Tem sido difícil viver com os meus sonhos se realizando. Eu quem esfreguei a lâmpada com meus próprios lábios e agora que o gênio trouxe tudo pra minha realidade, eu tenho medo. Medo de não saber enfrentar, medo de assumir, medo de ser gente adulta.

Corri para a mansão dos vizinhos, na porta, ainda antes de entrar, vi um grupo daquela espécie reunida – alguns com seus alargadores e outros sem roupa. Decidi entrar – que frio. Mas o bom daquela casa, é que havia muito aconchego: cobertores, lareira, madeira no chão, poltronas confortáveis e muitos quartos enormes.

Fui indo mais a fundo, como sempre faço. E encontrei esconderijos! – algumas paredes escondiam portas invisiveis/ guarda-roupas que levavam à closets secretos ou banheiros aconchegantes que vou nomear como salas de banho/ sótão cheio de informações / porão tão bem construido que é possível morar apenas lá, sem precisar do resto da casa.

Tudo perfeito como eu sempre imaginei. Porém, quando pensei na perfeição do que eu havia imaginado (ou pedido pro gênio da lâmpada, entenda como quiser), me lembrei que meus vizinhos (que nessa altura já eram meus amigos) estavam lá fora, no portão. Sai correndo para vê-los e não encontrei ninguém.

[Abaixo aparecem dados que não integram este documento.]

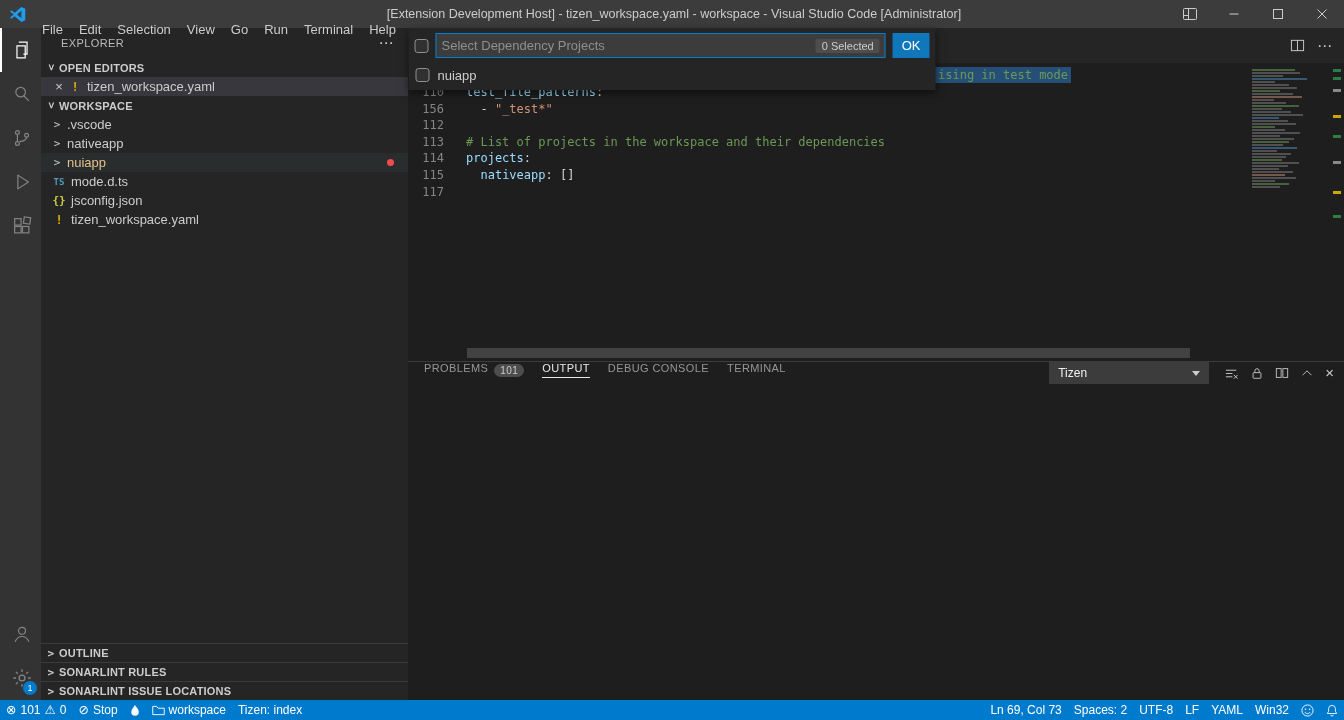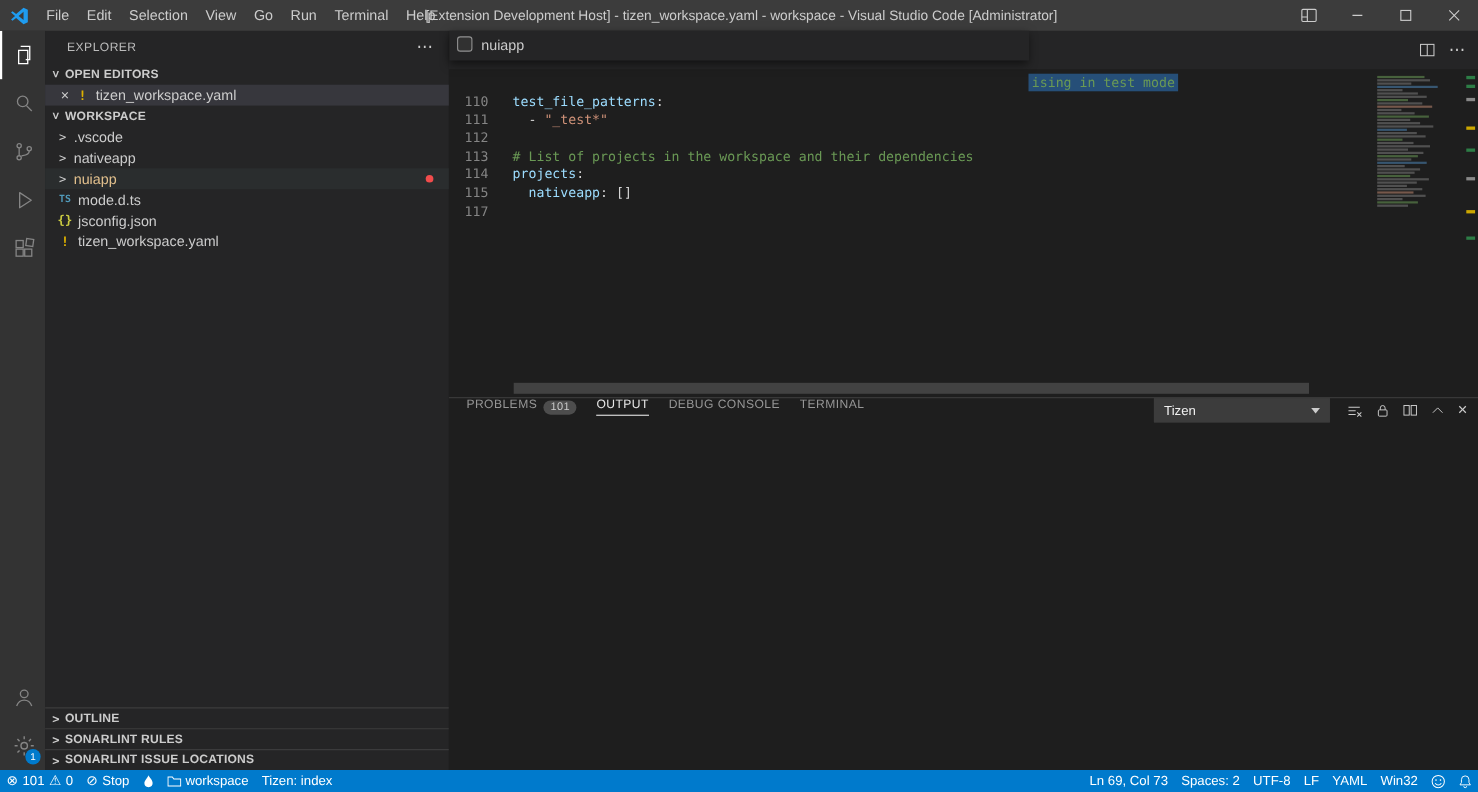"File" .menu-item { padding: 0 8px -> 16px 8px }
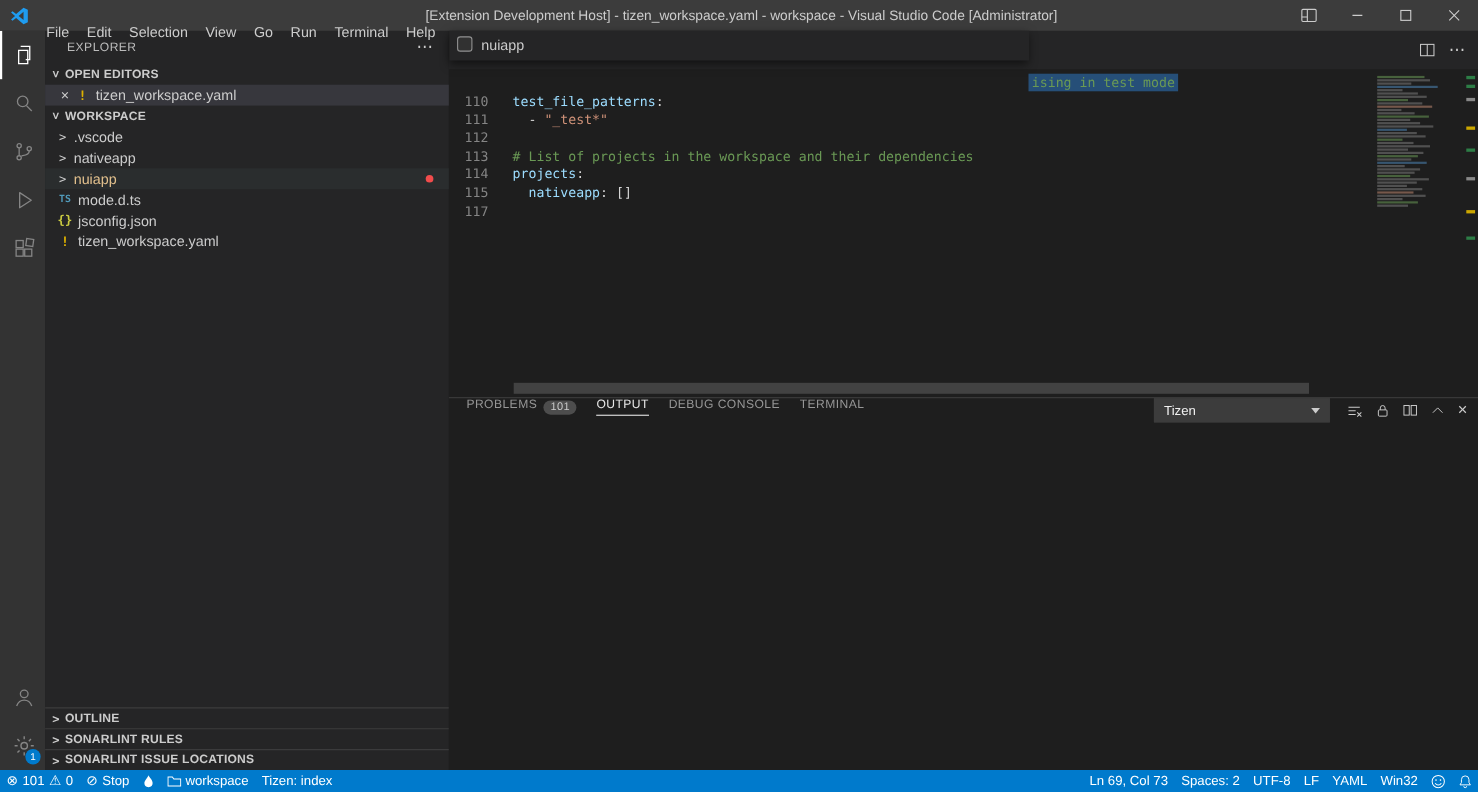"Select Dependency Projects" div.qi-row1 { html: none -> <div> <span></span> <div> <span>Select Dependency Projects</span> <span>0 Selected</span> </div> <div>OK</div> </div> }
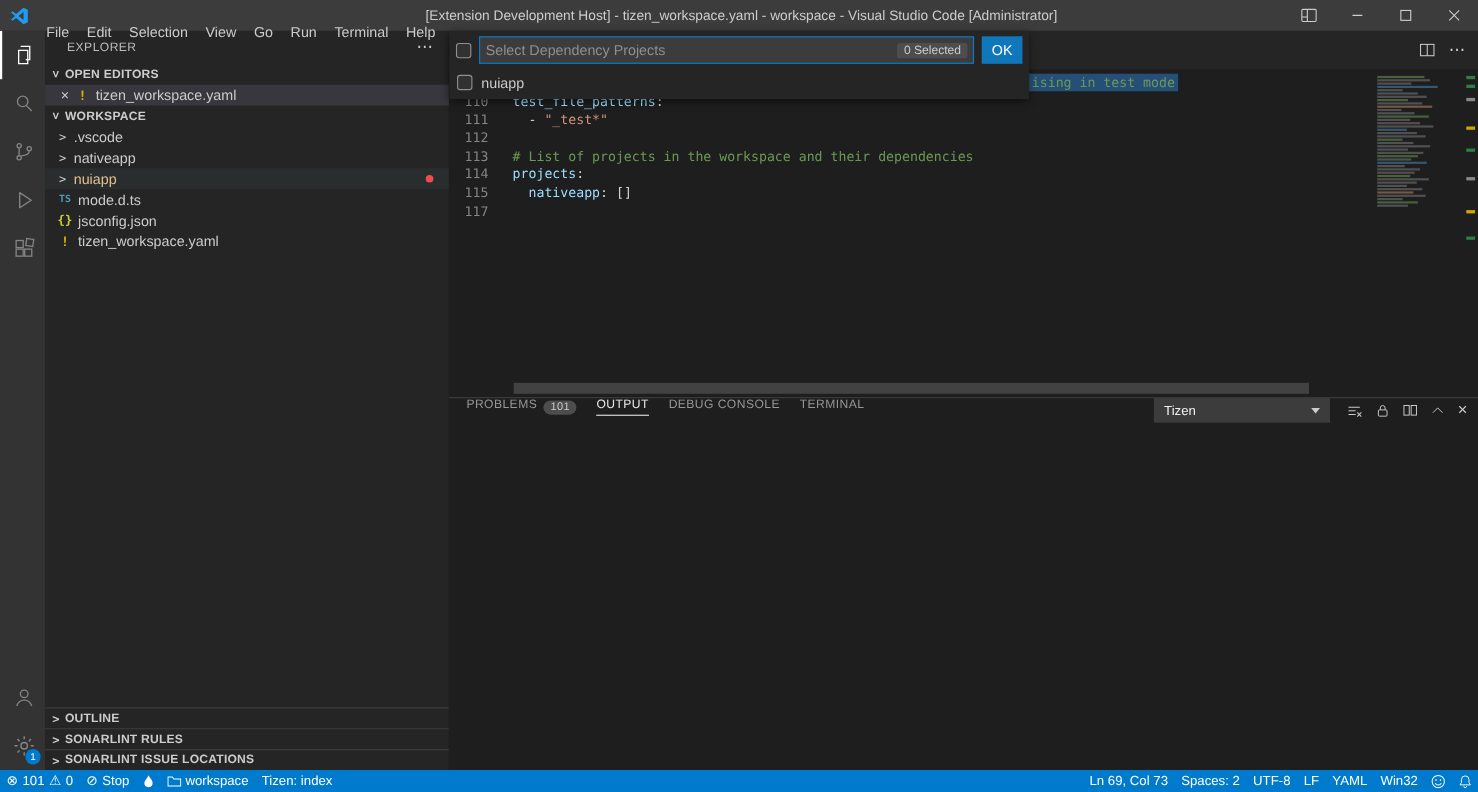"111" span.ln { text: 111 -> 156 }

Tudo estava cinza. Não tinha nada na entrada da casa, as plantas sumiram, os carros da garagem se foram (“Pai, eu vi todos os carros na garagem, mas, aqui eu não vejo ninguém”). São Paulo estava num dia de inverno e chuva. Meus amigos não me esperaram, e o mais difícil estava por vir: sair da casa. Sair sozinho, e quando não só, eu teria por perto uma matilha de lobos que não sei lidar.

Pronto. Sentimento atroz. O futuro chegou e não sei como enfrentar… e nessa versão da vida, eu não iria mais me lembrar do passado, só as mensagens de texto que viriam de longos anos luz poderiam me trazer conforto e uma vaga lembrança.

Esqueci tudo o que eu ia escrever e acordei, sem estar pronto pro novo dia. Talvez eu devesse ter ficado dentro da casa, mas se eu não saísse, não teria tido a oportunidade de me permitir e tentar. Eu poderia ter encontrado flores do lado de fora e não os lobos… ou talvez, seja um castigo do gênio… não sei se devo colocar a boca pra falar. Preciso pensar – sem falar.

E o sábado a noite sem nem começar, quase acabou.

PS: Finalmente a janela está aberta, e em breve (no feriado do dia das criança, que ironia), voltarei um pouco pro meu passado, pra ser mais forte agora que cheguei no futuro. Talvez as respostas estejam por onde andei. Ledo engano: na verdade o medo nunca existiu.